- _TRY IT_
Copy each line of the records that contains the word "background".

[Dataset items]
--------

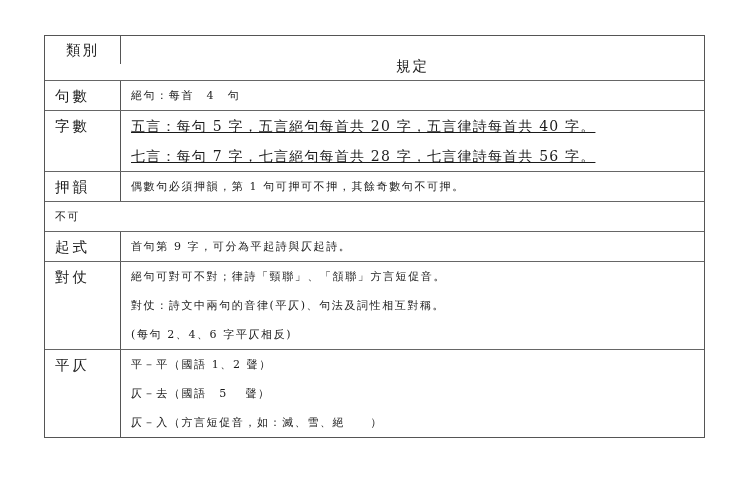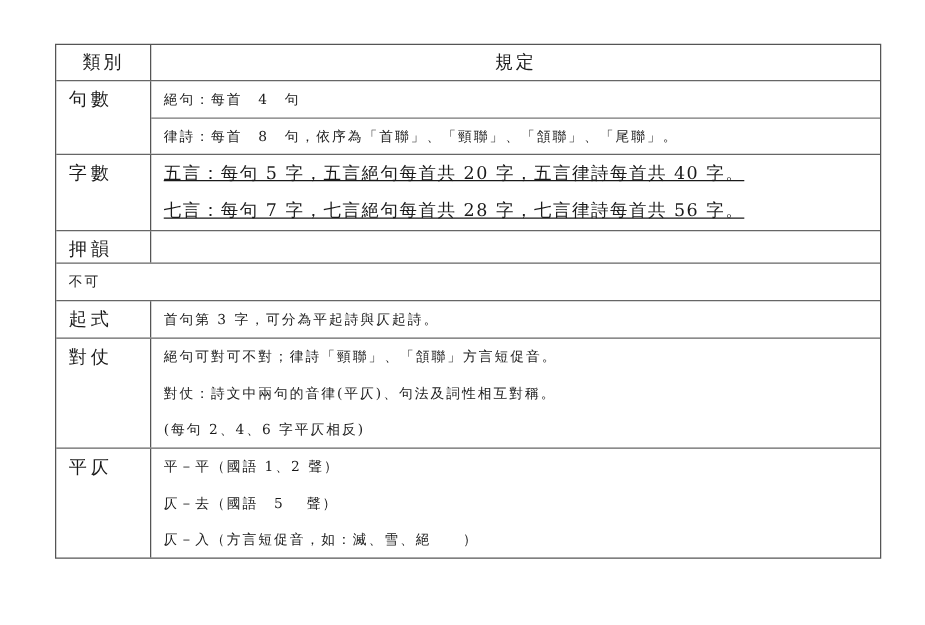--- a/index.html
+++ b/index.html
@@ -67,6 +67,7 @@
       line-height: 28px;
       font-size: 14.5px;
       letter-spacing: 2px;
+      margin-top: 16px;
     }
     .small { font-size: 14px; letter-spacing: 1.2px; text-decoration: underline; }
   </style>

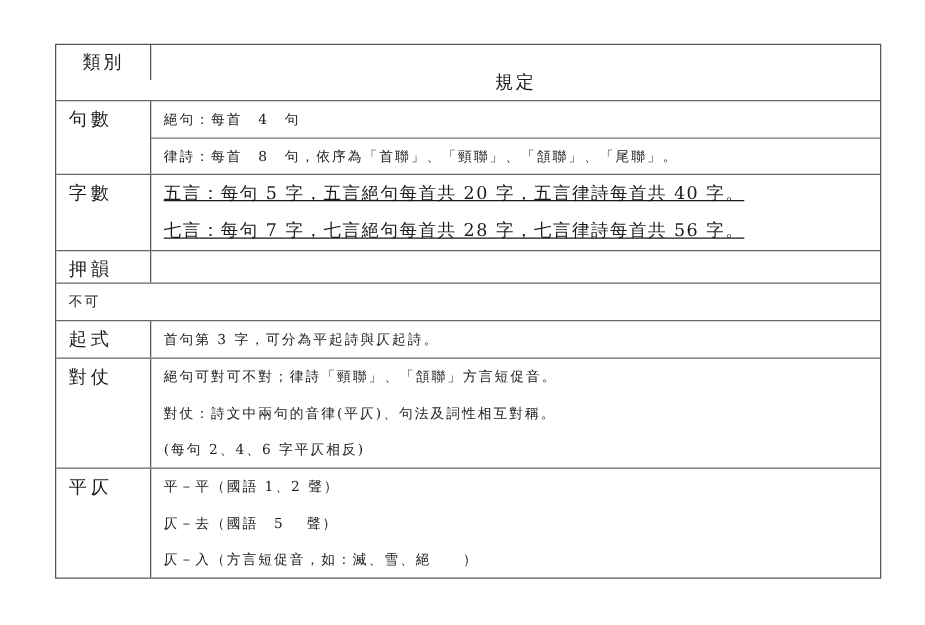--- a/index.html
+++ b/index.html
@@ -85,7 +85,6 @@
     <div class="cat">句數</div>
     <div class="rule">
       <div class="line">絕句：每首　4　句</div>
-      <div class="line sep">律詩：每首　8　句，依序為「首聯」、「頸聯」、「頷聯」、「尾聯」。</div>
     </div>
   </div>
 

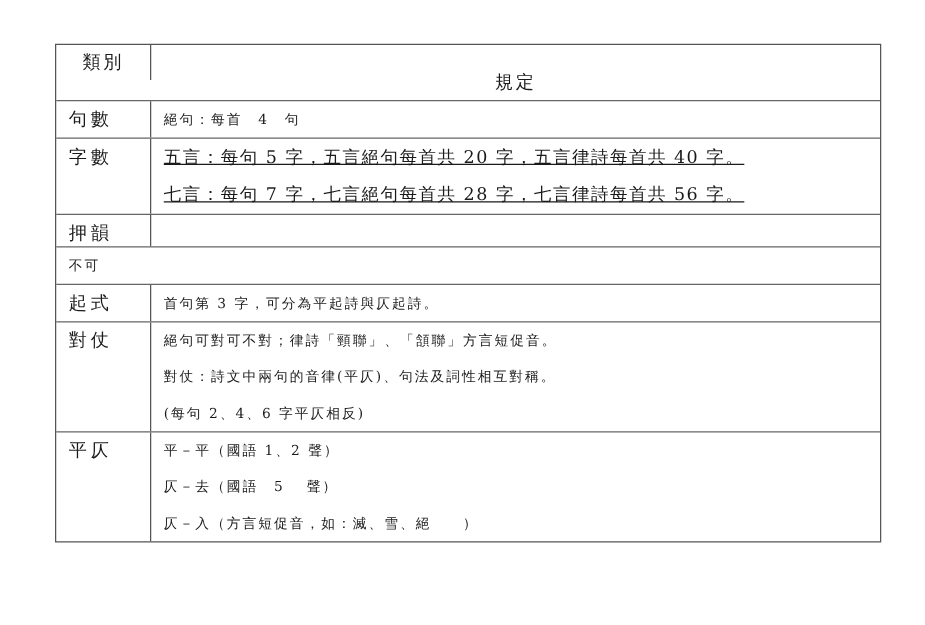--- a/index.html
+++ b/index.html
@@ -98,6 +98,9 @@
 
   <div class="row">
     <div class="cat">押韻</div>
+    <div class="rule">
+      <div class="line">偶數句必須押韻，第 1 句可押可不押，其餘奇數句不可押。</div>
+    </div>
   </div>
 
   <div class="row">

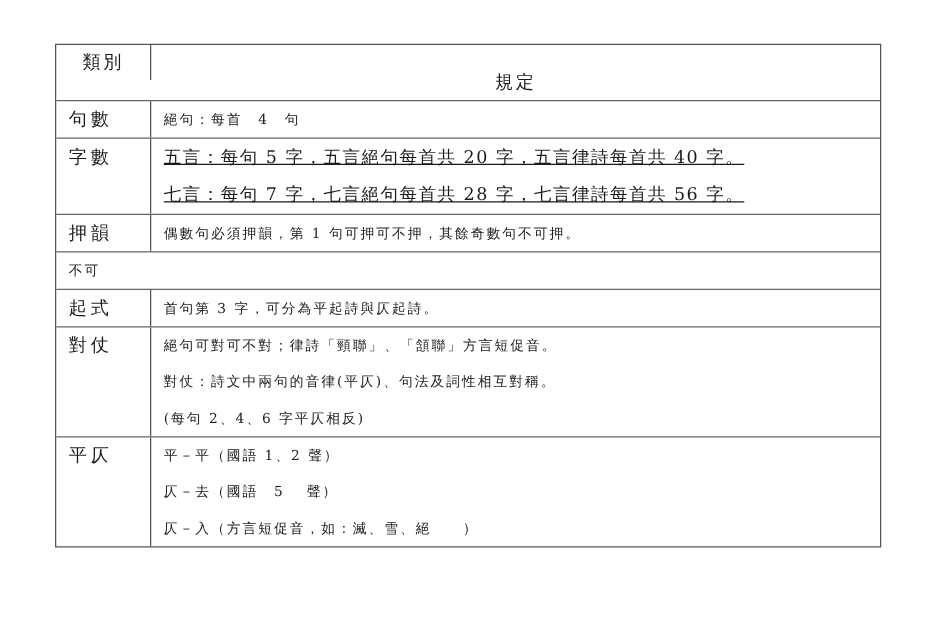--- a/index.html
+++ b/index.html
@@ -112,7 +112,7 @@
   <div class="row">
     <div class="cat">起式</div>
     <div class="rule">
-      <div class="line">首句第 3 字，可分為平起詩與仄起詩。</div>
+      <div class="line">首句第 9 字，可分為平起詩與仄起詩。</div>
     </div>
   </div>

--------

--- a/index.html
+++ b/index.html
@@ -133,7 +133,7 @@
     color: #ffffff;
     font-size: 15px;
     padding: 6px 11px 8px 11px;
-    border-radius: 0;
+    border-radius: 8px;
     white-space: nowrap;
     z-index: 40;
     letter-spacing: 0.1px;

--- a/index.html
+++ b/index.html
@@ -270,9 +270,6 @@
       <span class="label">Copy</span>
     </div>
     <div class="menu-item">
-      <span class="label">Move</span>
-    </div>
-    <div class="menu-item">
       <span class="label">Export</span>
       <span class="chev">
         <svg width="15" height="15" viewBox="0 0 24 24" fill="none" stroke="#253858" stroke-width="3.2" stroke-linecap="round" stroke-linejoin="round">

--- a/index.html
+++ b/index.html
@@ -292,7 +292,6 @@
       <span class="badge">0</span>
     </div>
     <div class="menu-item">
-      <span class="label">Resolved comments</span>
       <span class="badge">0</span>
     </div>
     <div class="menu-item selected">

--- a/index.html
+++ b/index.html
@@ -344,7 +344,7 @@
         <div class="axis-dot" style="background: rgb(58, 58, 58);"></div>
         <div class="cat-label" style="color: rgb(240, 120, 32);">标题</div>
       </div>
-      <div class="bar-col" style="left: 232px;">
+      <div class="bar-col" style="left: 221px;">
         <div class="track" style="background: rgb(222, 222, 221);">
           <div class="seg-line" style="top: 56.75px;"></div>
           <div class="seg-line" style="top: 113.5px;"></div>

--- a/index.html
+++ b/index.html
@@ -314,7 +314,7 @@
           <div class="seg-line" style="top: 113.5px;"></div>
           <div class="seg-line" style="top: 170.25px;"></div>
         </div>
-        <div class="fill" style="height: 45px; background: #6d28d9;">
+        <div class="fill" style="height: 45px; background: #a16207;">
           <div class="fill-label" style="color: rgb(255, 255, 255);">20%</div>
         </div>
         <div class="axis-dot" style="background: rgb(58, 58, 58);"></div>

--------

- _SOLUTION FOR THIS EXERCISE_
         <div class="axis-dot" style="background: rgb(58, 58, 58);"></div>
         <div class="track" style="background: rgb(222, 222, 221);">
-        <div class="fill" style="height: 45px; background: #6d28d9;">
+        <div class="fill" style="height: 45px; background: #a16207;">
         <div class="axis-dot" style="background: rgb(58, 58, 58);"></div>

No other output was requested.